Anyway, yesterday we finished up with the checkride and I now have 3 full fledged type ratings on my pilots license. Learjet, which allows me to fly the Lear 20 series, the Lear 30 series and the Lear 55. Lr-40/45 which covers two more Lear airframes and basically means the only Lear I can't fly right now is the 60.  And the Falcon.  But I know guys who have half a dozen or more type on their licenses so 3 isn't such a big thing.

Oh, as an aside, under my license's limitations section, it now says English Proficiency.  I would never have known that being proficient in the English language would be a limitation.  I guess if you would ask the French, they'd say it was.

Of course, right after the checkride, we sped over to the airport to get our line checks and what we refer to as our 299 ride done.  Basically it was all the portions of the checkride that FS couldn't do, because they were either company specific or required to be performed in an actual airplane, not a sim.

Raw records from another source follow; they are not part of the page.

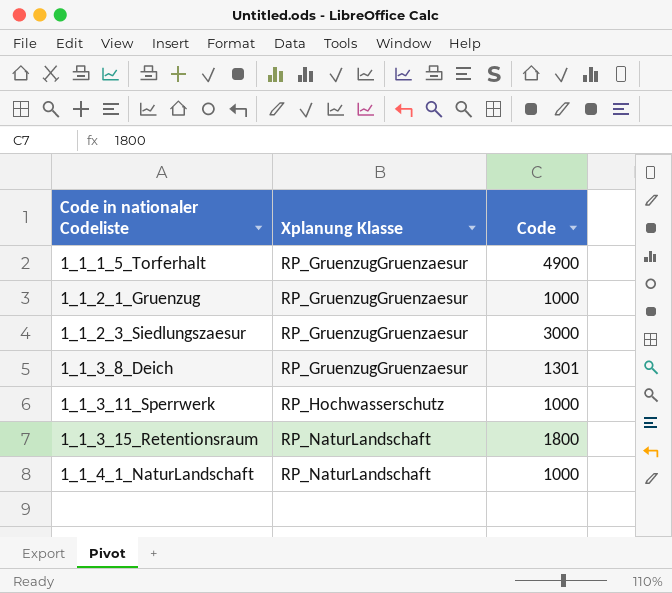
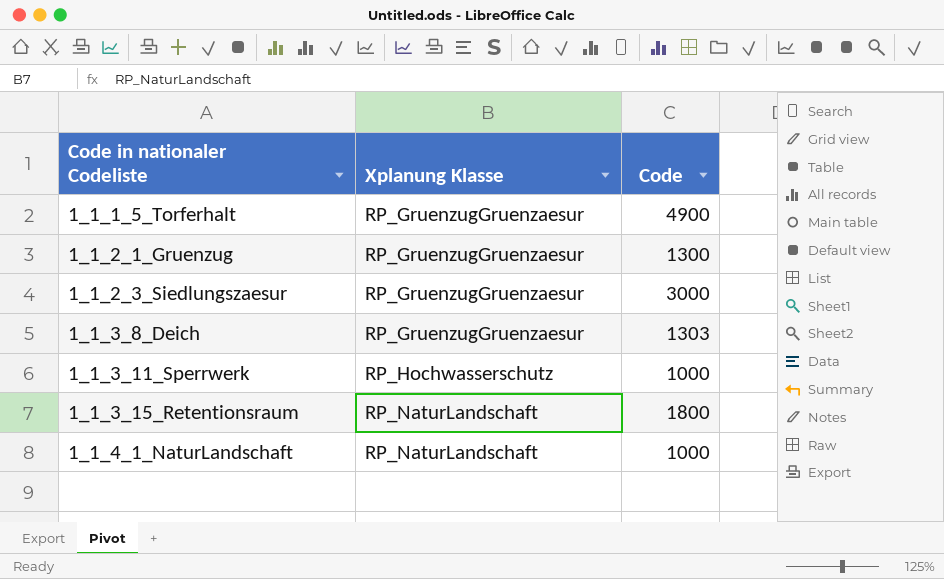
1_1_2_1_Gruenzug | Code: 1000 -> 1300
1_1_3_8_Deich | Code: 1301 -> 1303

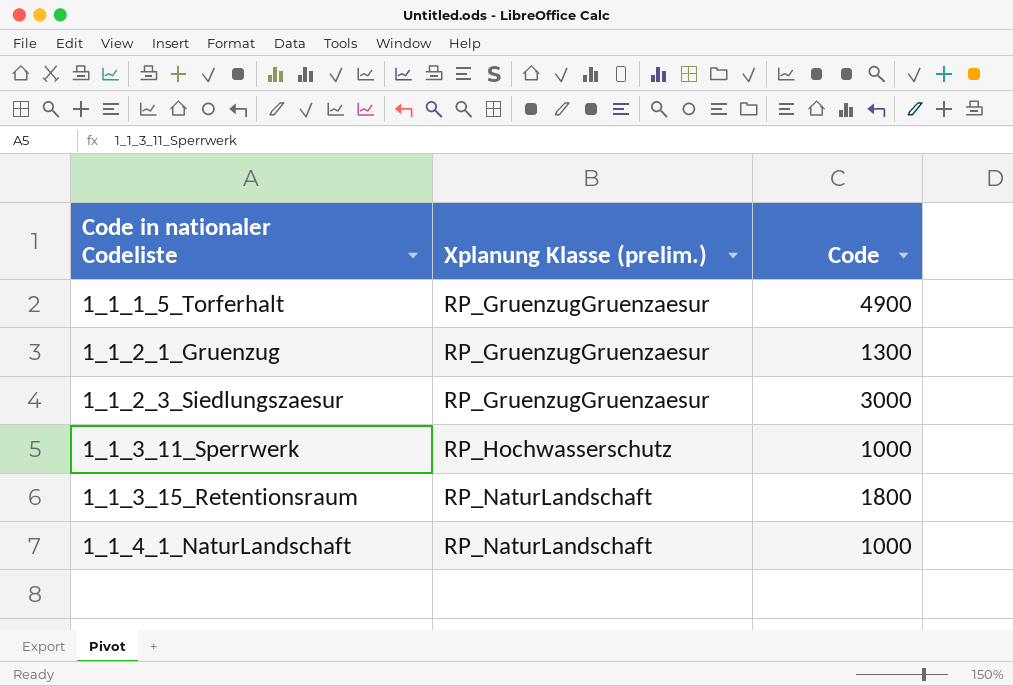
column name: Xplanung Klasse -> Xplanung Klasse (prelim.)
row 1_1_3_8_Deich: RP_GruenzugGruenzaesur | 1303 -> none

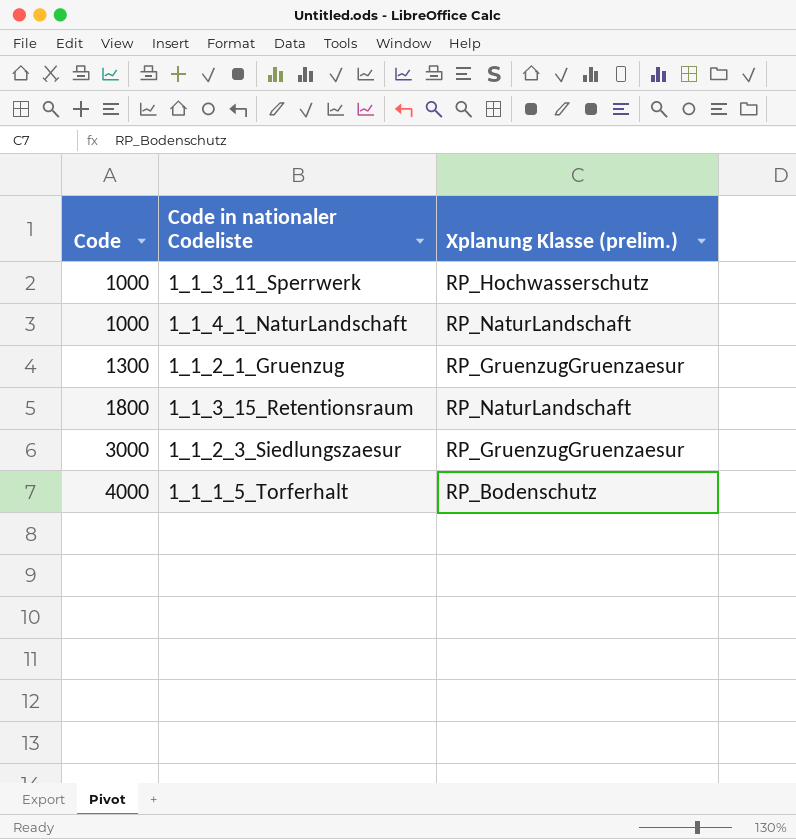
row order: Code in nationaler Codeliste ascending -> Code ascending
column Code | position: 3 -> 1
1_1_1_5_Torferhalt | Code: 4900 -> 4000
1_1_1_5_Torferhalt | Xplanung Klasse (prelim.): RP_GruenzugGruenzaesur -> RP_Bodenschutz

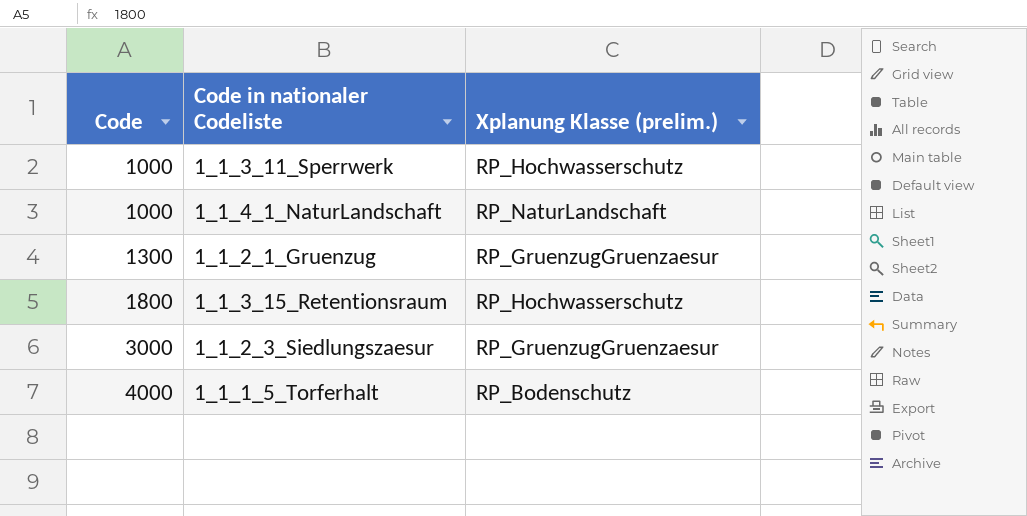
1_1_3_15_Retentionsraum | Xplanung Klasse (prelim.): RP_NaturLandschaft -> RP_Hochwasserschutz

That was fun, motion sick and all.  It basically turned yesterday into a 16 hour marathon.

On the bright side, my pay jumped by a 1/3 yesterday, so H'Ray for disposable income!

Oh! The move. That was... fun.

My friend Phlegm Fatale coordinates and schedules moves for a national freight company.  I'd used her before to move from Tulsa to Columbus and she/They were both cheap and very good at doing it.  So I contacted them for the move to Texas.  The same relocube cost me 3 times the Tulsa to Columbus price! OUCH! So, I went to UHaul to try to save some money.  The price they quoted me for buying and installing a hitch and electric connector on my Jeep, the trailer and packing boxes and materials was going to keep the move under a grand even including gas, hotels and food on the move.  Except they wont rent trailers to soft top Jeeps.  Which, if you ask me, is Jeepist on their part and we should picket them for being all jeepaphobes and jeepist.  Anyway, they would have ended up costing me half again as much as said national freight company quote for a truck, car trailer, etc. etc. so I went back to national freight company and had them do it.

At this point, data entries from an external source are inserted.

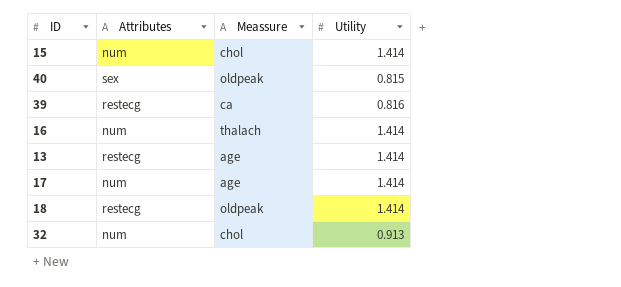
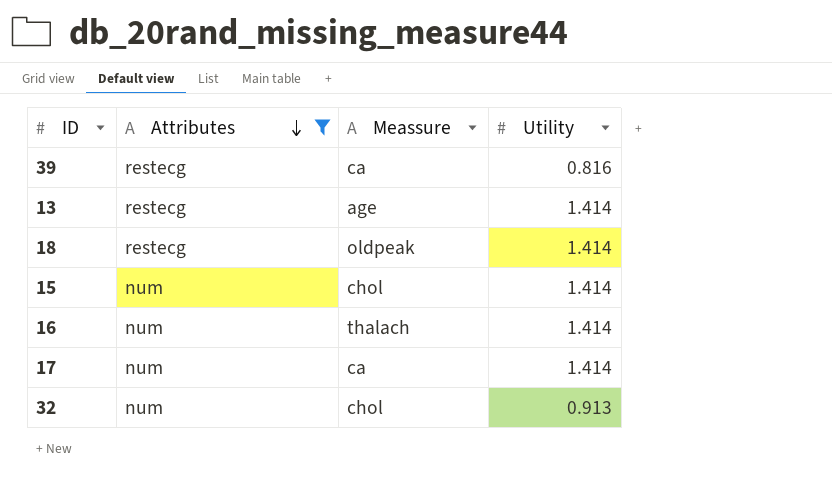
filter: none -> Attributes != sex
row order: none -> Attributes descending
17 | Meassure: age -> ca

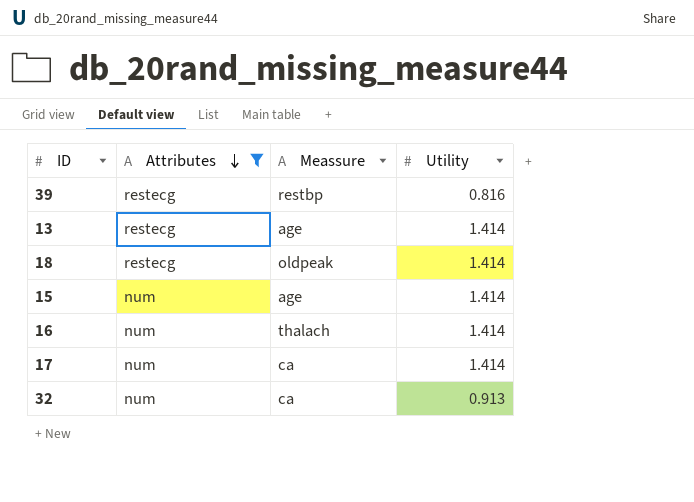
39 | Meassure: ca -> restbp
15 | Meassure: chol -> age
32 | Meassure: chol -> ca

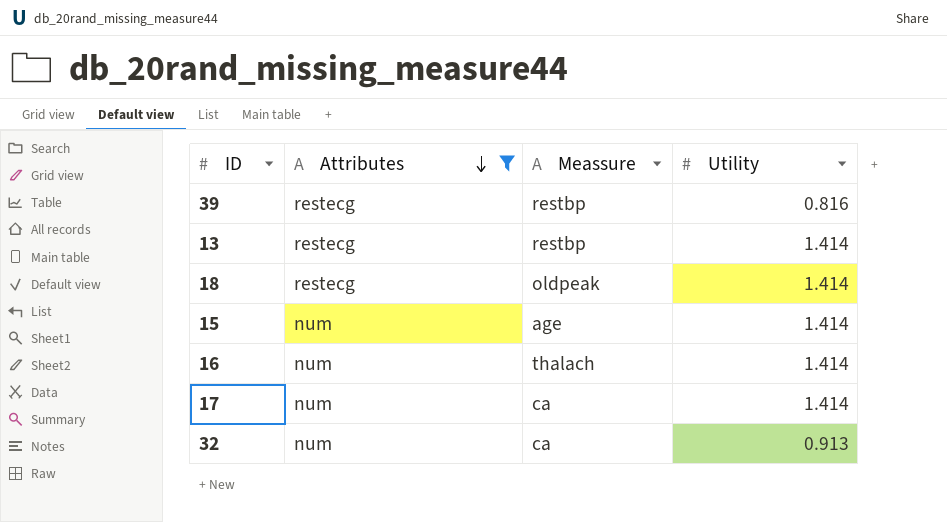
13 | Meassure: age -> restbp

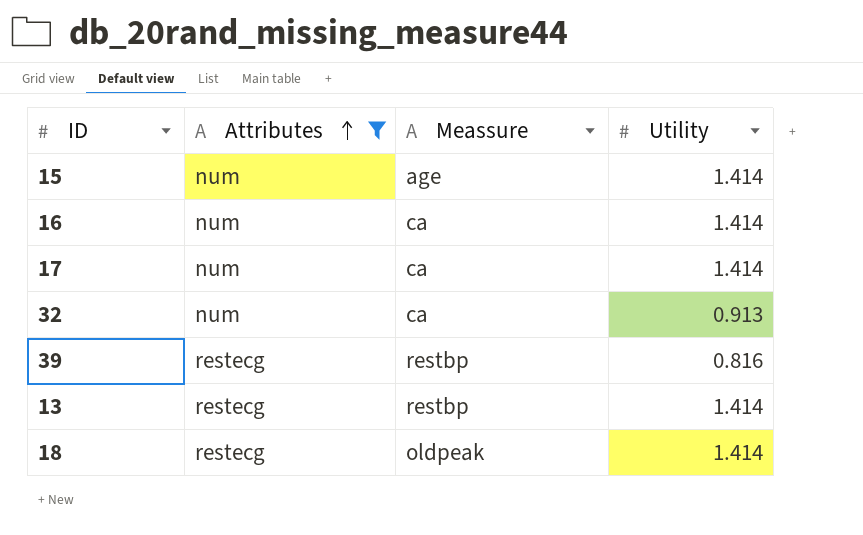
row order: Attributes descending -> Attributes ascending
16 | Meassure: thalach -> ca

You know, pretty much every line item that I budgeted for the move ended up costing about a grand more than I planned.

Part of the reason it was so much more expensive to move to Texas than to Ohio is all the jobs are down here and everyone is moving here.  So all the equipment ends up in the south.  The moving companies practically have to pay people to get their equipment up to the north.

While I'm at it, I really need to send out huge thanks to my friends in Texas for letting me couch surf while trying to find an apartment that I could afford and was within my insanely short response time of the airport. Lawdog, Phlegmmy, daniels, Desi, Thank You all so very much.

And that's pretty much what I've been up to in a nutshell for the last several weeks.  And aside from some minor stuff like internet for my apartment and buying new furniture, things are starting to settle down.  Although I still don't know if they'll give me time off for blogorado this year.




Thursday, August 2, 2012

Random thought

Hamburger Helper and Tuna Helper should come with little things of hot sauce. Just sayin'.